Trend 2: Content Harvesting
A key responsibility for membership organizations in the past was to prepackage knowledge in magazines, newsletters and conferences. For decades, this was the most efficient way to capture and share knowledge with large groups. Everyone got the same message at about the same time.

Web-based content has freed us from the production and logistics costs of traditional publishing but it has also allowed people to seek information based on their specific interests and priorities, finding what they want when they want it. Members now harvest knowledge to meet their needs, which could reflect a desire for education, a passionate interest, or problem-solving in a specific situation.

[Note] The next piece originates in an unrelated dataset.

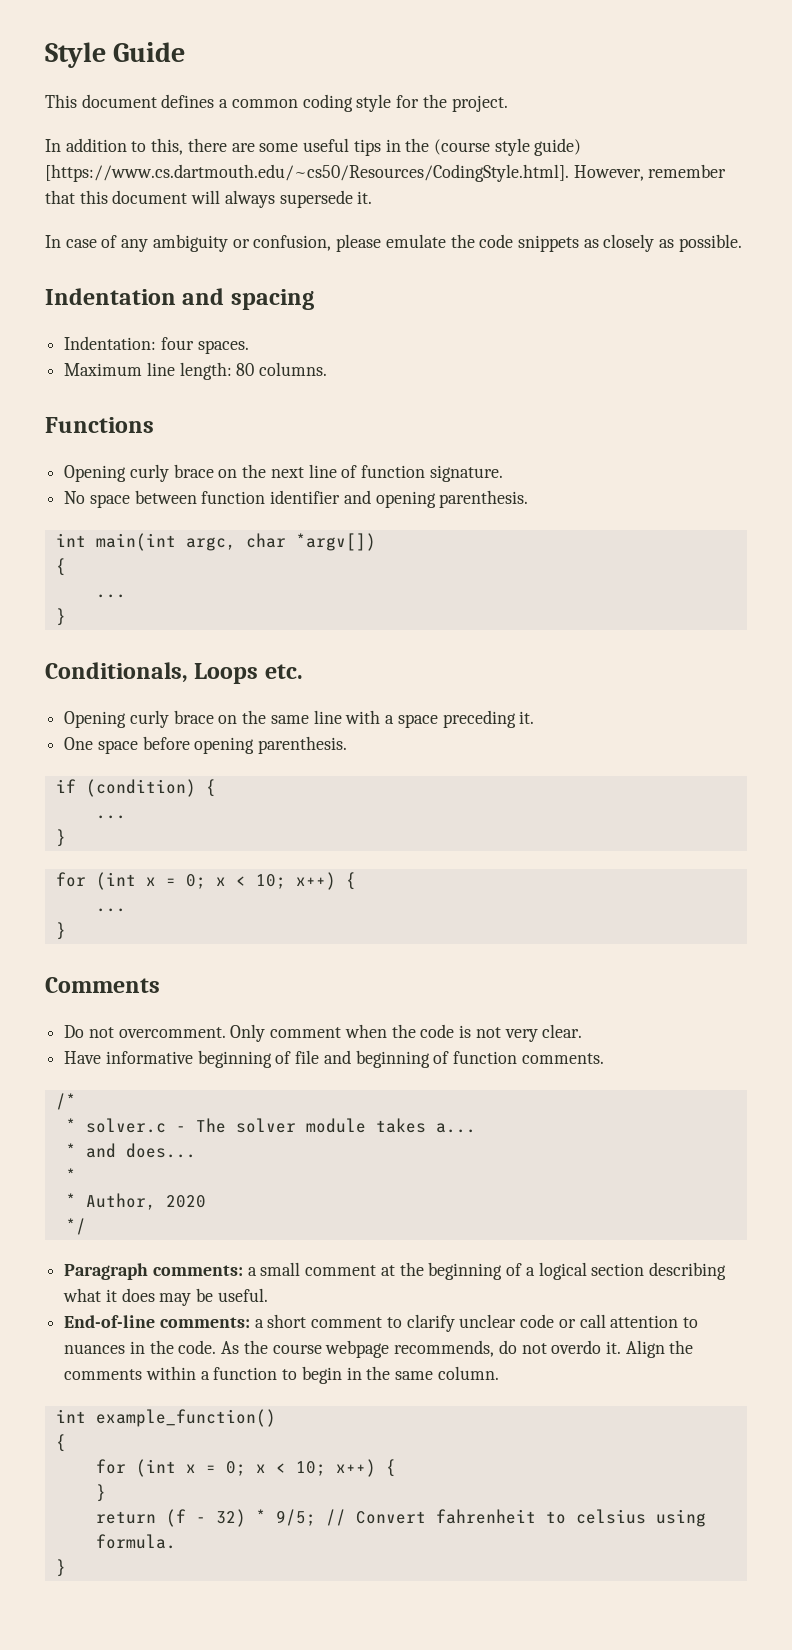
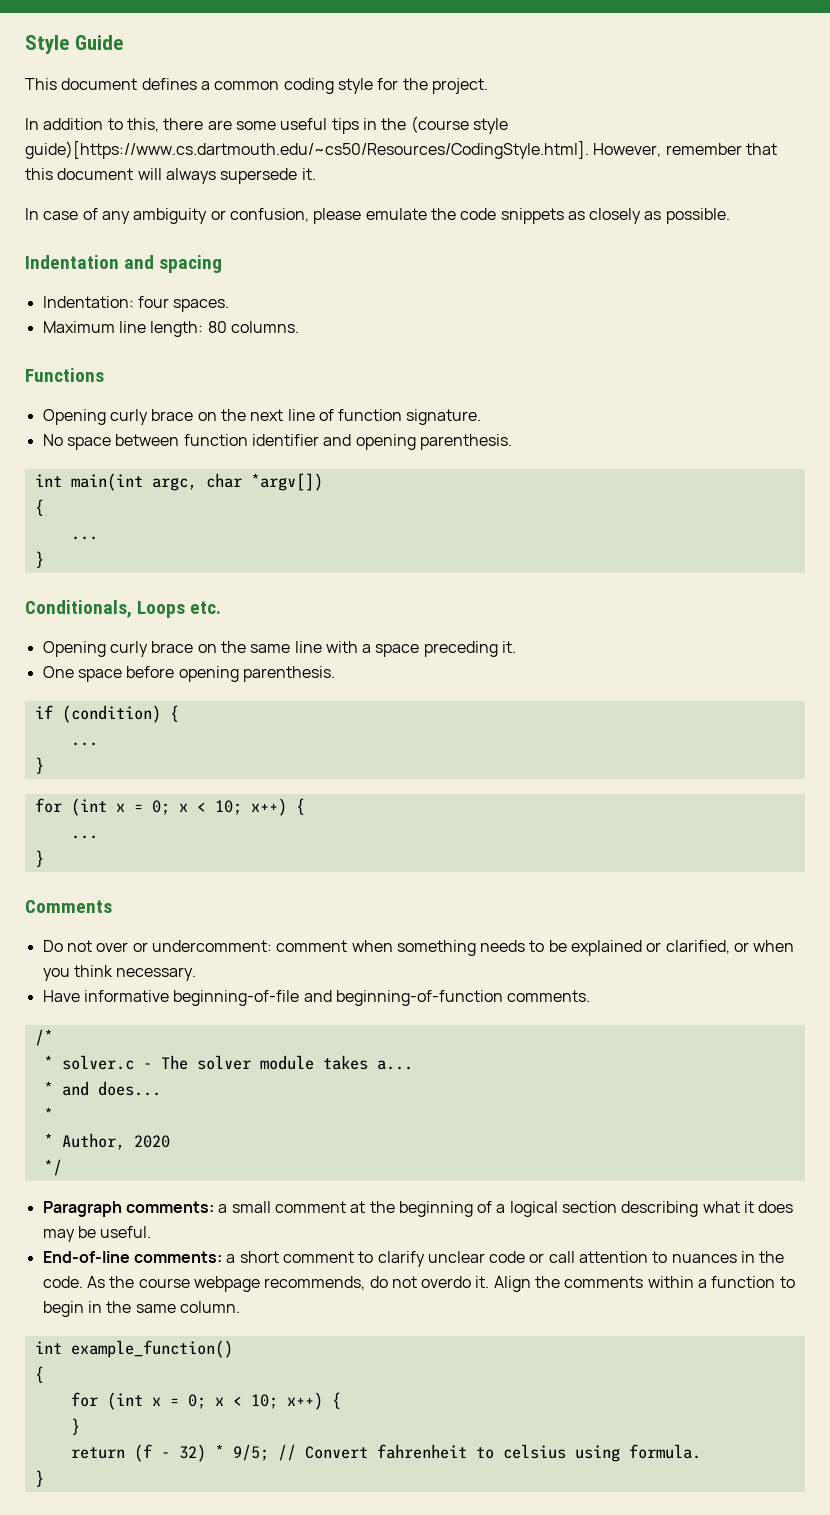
[534,138,582,156] [45,164,569,182] guide) [https://www.cs.dartmouth.edu/~cs50/Resources/CodingStyle.html]. -> [25,141,589,159] guide)[https://www.cs.dartmouth.edu/~cs50/Resources/CodingStyle.html].
[118,1024,583,1042] [64,1050,518,1068] overcomment. Only comment when the code is not very clear. // Have informative beginning of file and beginning of function -> [96,940,795,956] [42,965,197,981] [42,990,503,1006] over or undercomment: comment when something needs to be explained or clarified, or when you think necessary. // Have informative beginning-of-file and beginning-of-function

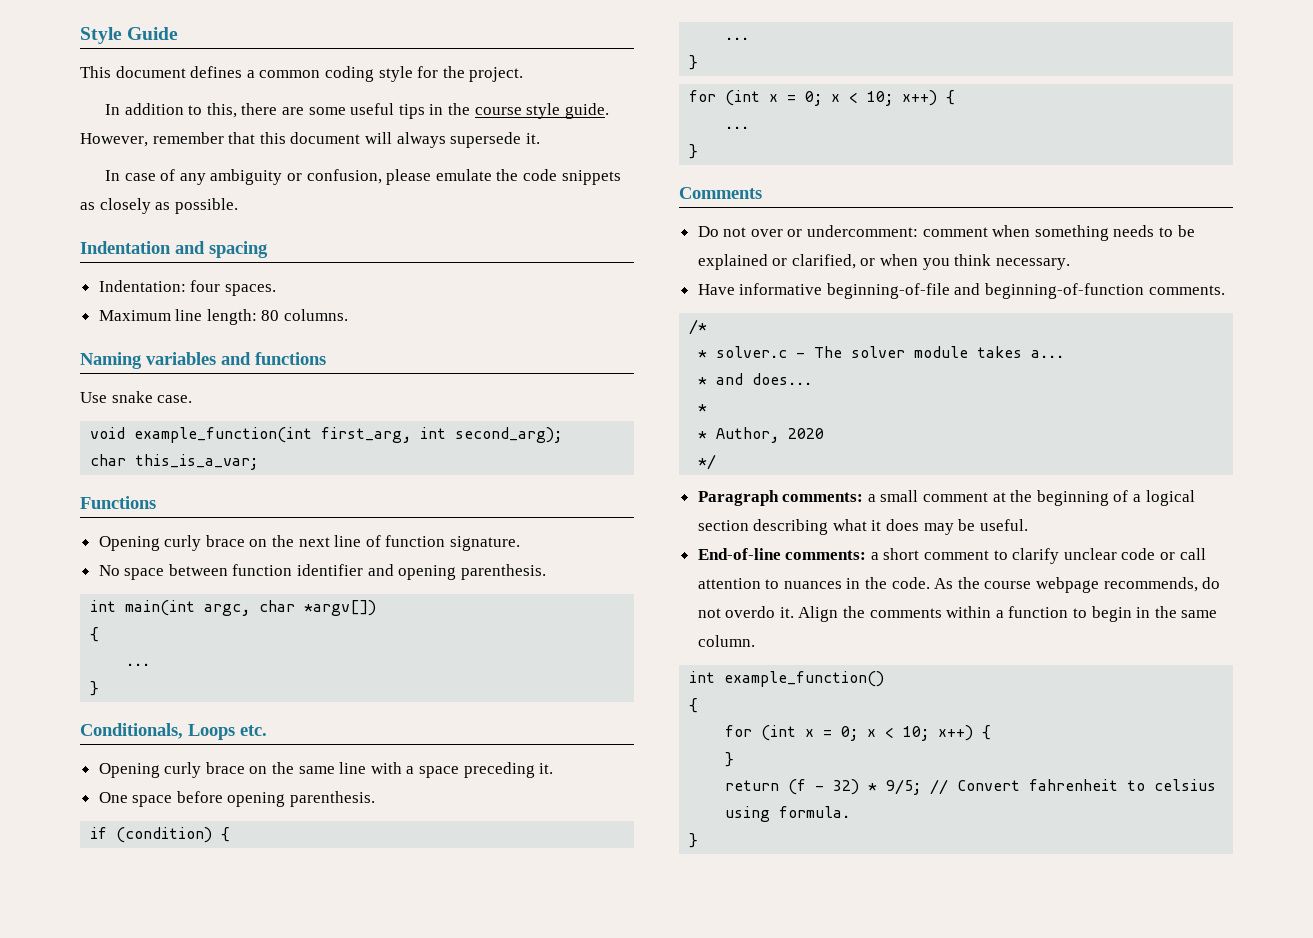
[410,116,508,134] [25,141,589,159] (course style guide)[https://www.cs.dartmouth.edu/~cs50/Resources/CodingStyle.html]. -> [474,103,609,119] course style guide.
(299, 327) none -> [80,352,326,369] [80,391,193,403] [90,427,563,443] [90,454,259,470] // Naming variables and functions // Use snake case. // void example_function(int first_arg, int second_arg); // char this_is_a_var;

Bookselling giant Amazon is a good example of how we have thrown away the prepackaging we used to take for granted. You don’t thumb through a catalog. You browse the site, directed to media of interest by the search terms you select. You may also choose to see purchases made by others who share your interests, exposing you to material you may want but didn’t previously know existed.

Associations now have to recognize that what is available – and how it is available – can no longer be preordained by what is convenient to the provider. Members are harvesting their own content.

Trend 3: Self-organizing Communities
Most organizations still plan conferences and meetings far in advance.  Themes, speakers and venues are locked a year ahead, or even more. The organization controls who meets, when and where – or so they think. It is not a very agile arrangement.

Now people connect with each other through social media. Not only can we find each other, we can also find each other within the larger context, such as a conference.Birds of a feather have “meetings within the meeting” geared to specific needs. Organizations that make it easier for members to identify commonality and connect are providing added value.

In some instances, an organization may also extend value by making it easier for practitioners who are not members, such as professionals in closely related fields, to share knowledge. So for example, the American Geophysical Union may make it easier for those who are not earth and space scientists but share common interests (say, hydrology, global warming and volcanoes) to come together to address immediate issues or engage in ongoing professional exchange.

Burger King has brought the “have it your way” slogan back twice. It’s what advertisers call “sticky” – memorable and compelling. But it’s nice to know that the idea born of the Me Generation has also evolved to something bigger and better. It’s not just about building custom burgers; it’s building just-in-time knowledge for customized value generation.